Uma noite qualquer
Os badalos de um velho sino dourado ressoavam e desmanchavam-se junto ao ballet de um vento gélido que cobria aquela noite. A praça vazia, com gramas altas e bancos quebrados, marcados por lembranças, vozes, gritos de dor onde outrora houvera alegria. Nessa melancólica noite nessa tristonha e lúgubre praça, almas ineptas permaneciam inertes.

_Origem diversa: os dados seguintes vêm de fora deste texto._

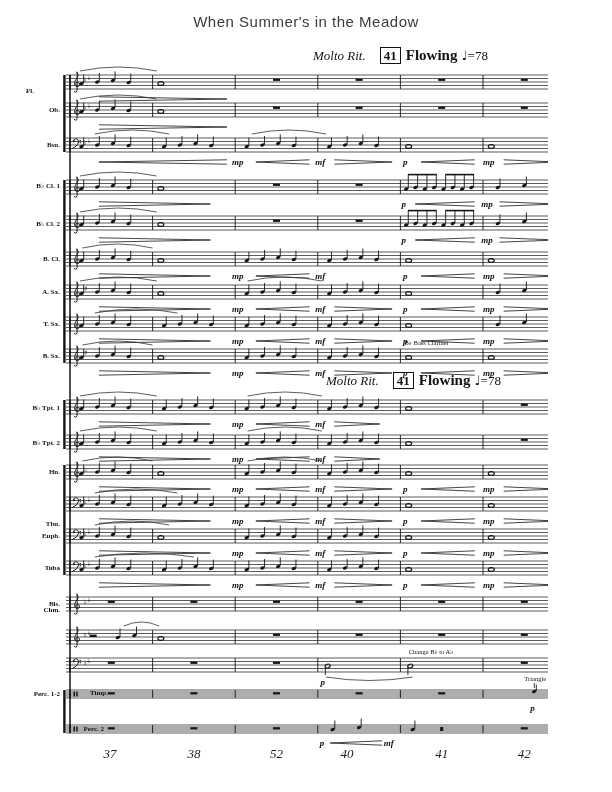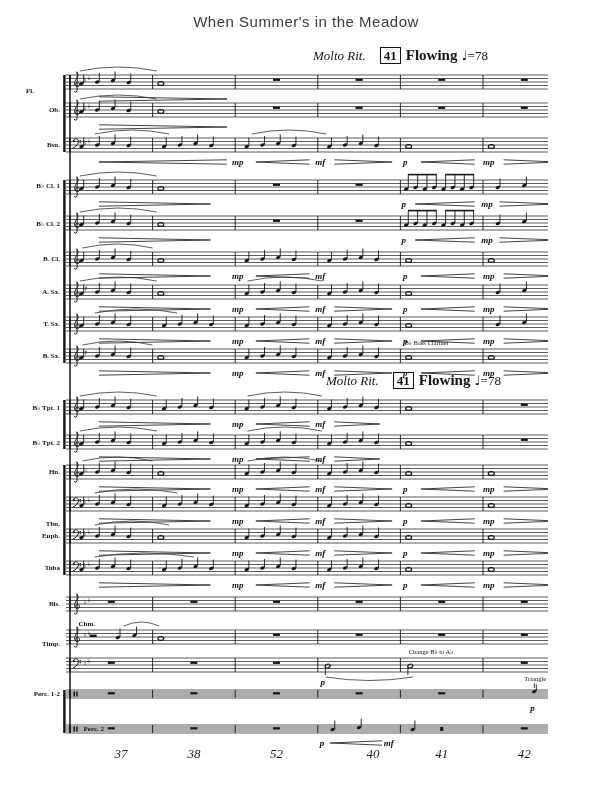--- a/index.html
+++ b/index.html
@@ -1078,7 +1078,7 @@
       <div class="slabel" style="top: 531.5px;">Euph.</div>
       <div class="slabel" style="top: 563.5px;">Tuba</div>
       <div class="slabel" style="top: 599.5px;">Bls.</div>
-      <div class="slabel" style="top: 620px; margin-left: 35px;">Chm.</div>
+      <div class="slabel" style="top: 606px;">Chm.</div>
       <div class="slabel" style="top: 640px;">Timp.</div>
       <div class="slabel" style="top: 689.5px;">Perc. 1-2</div>
       <div class="slabel" style="top: 724.5px; padding-left: 44px;">Perc. 2</div>

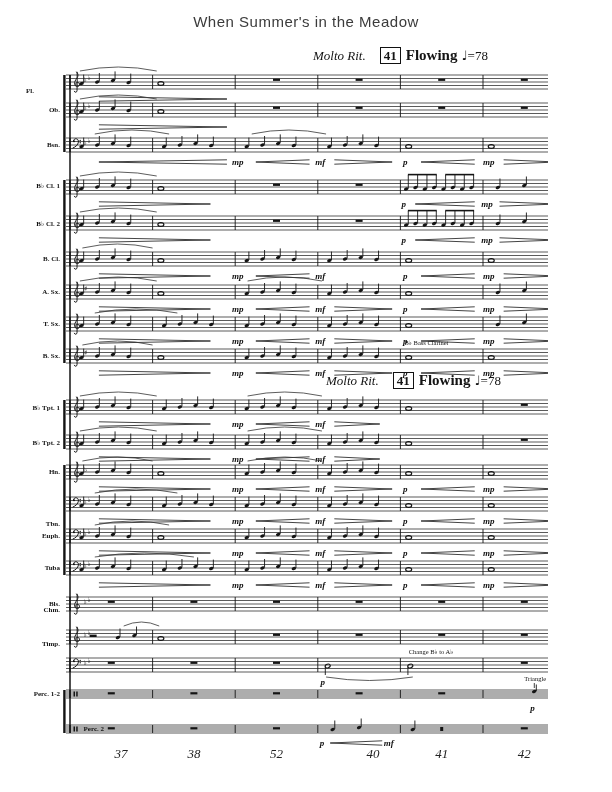--- a/index.html
+++ b/index.html
@@ -1079,7 +1079,7 @@
       <div class="slabel" style="top: 563.5px;">Tuba</div>
       <div class="slabel" style="top: 599.5px;">Bls.</div>
       <div class="slabel" style="top: 606px;">Chm.</div>
-      <div class="slabel" style="top: 640px;">Timp.</div>
+      <div class="slabel" style="top: 689px; padding-left: 48px;">Timp.</div>
       <div class="slabel" style="top: 689.5px;">Perc. 1-2</div>
       <div class="slabel" style="top: 724.5px; padding-left: 44px;">Perc. 2</div>
     </div>

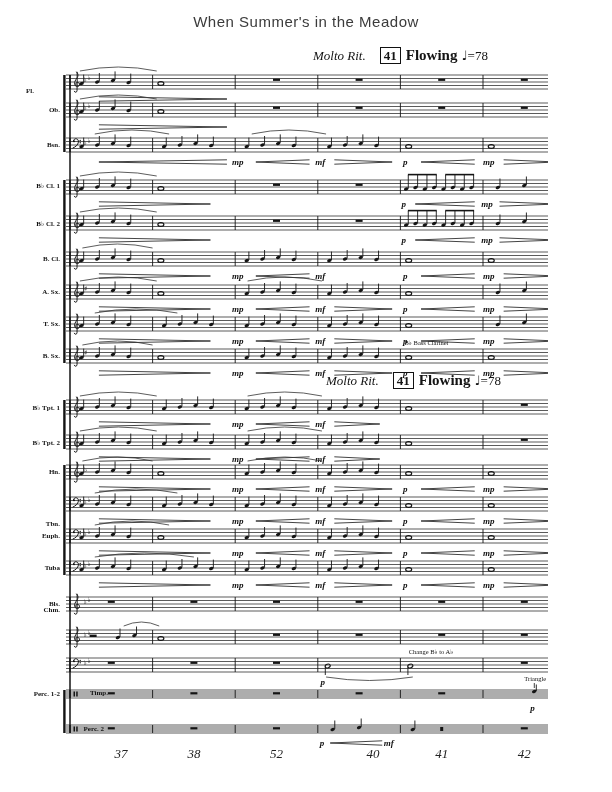--- a/index.html
+++ b/index.html
@@ -1084,7 +1084,7 @@
       <div class="slabel" style="top: 724.5px; padding-left: 44px;">Perc. 2</div>
     </div>
   <div id="mnums">
-      <div class="mnum" style="left: 101px; text-align: center;">37</div>
+      <div class="mnum" style="left: 90px; text-align: center;">37</div>
       <div class="mnum" style="left: 173.9px;">38</div>
       <div class="mnum" style="left: 256.5px;">52</div>
       <div class="mnum" style="left: 353px;">40</div>

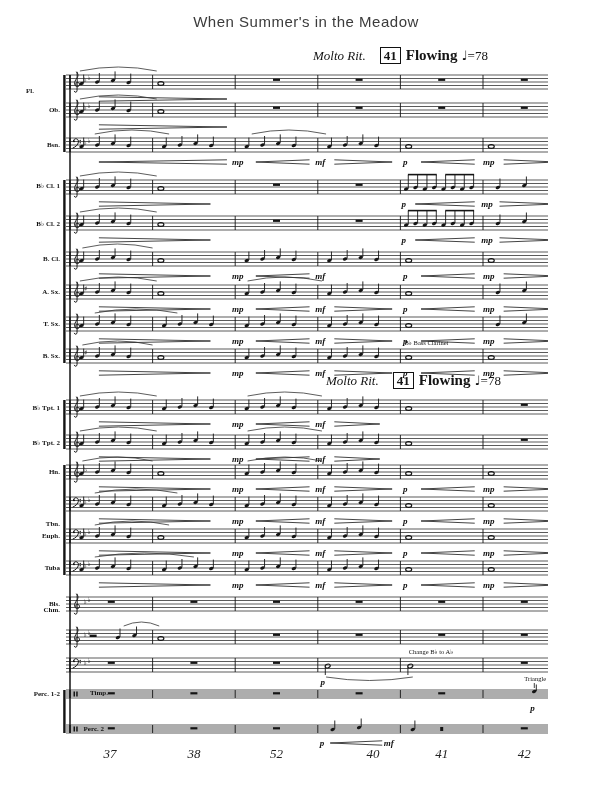--- a/index.html
+++ b/index.html
@@ -1087,7 +1087,7 @@
       <div class="mnum" style="left: 90px; text-align: center;">37</div>
       <div class="mnum" style="left: 173.9px;">38</div>
       <div class="mnum" style="left: 256.5px;">52</div>
-      <div class="mnum" style="left: 353px;">40</div>
+      <div class="mnum" style="left: 327px;">40</div>
       <div class="mnum" style="left: 421.7px;">41</div>
       <div class="mnum" style="left: 504.3px;">42</div>
     </div>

Passos fortes, apressados e longos, um homem magro, alto, de olhar longínquo e rude, como se o levasse para um abismo, cabelos longos, grisalhos e reluzentes a luz de um crepúsculo luar, sua pele pálida, de damasco tom, revelam cicatrizes, roupas escuras, quase imperceptíveis em meio ao breu daquela noite. Atravessa a rua em frente aquela praça, quando, misturado ao som de seus passos, um grito sufocante é ouvido estendendo-se pela noite. O homem desaparece em uma esquina.
No outro dia o enterro. Olhos chorosos ao passarem com aquele caixão escuro e lacrado pela praça vazia, atravessaram a rua que outrora aquele homem esguio houvera cruzado. Que ser, tão inescrupuloso e insensível, poderia ter cometido tal ato? Muitas perguntas, vindas de muitas partes e muitas pessoas, porém nenhuma resposta. Era mais um arquivo, um caso não solucionado na pasta de assassinatos.
Aqueles gritos pareciam ainda ecoar pelo apartamento, o lugar era frio, escuro e úmido, os móveis e objetos logo seriam cobertos por poeira, pois quem ali entraria ou viveria após aquele horror? As paredes de cor clara, eram tão novas que podia-se até sentir o cheiro da tinta, contudo, agora estavam manchadas por sangue, foram cúmplices, viram a garota, de pele rosada e macia, cabelos louros e encaracolados a altura da cintura, uma bela garota, ser esfaqueada, decepada e, por fim, ter a pele de seu rosto arrancada, e onde estaria a sua pele? Que ser iníquo teria feito? Todos perguntavam, ninguém respondia.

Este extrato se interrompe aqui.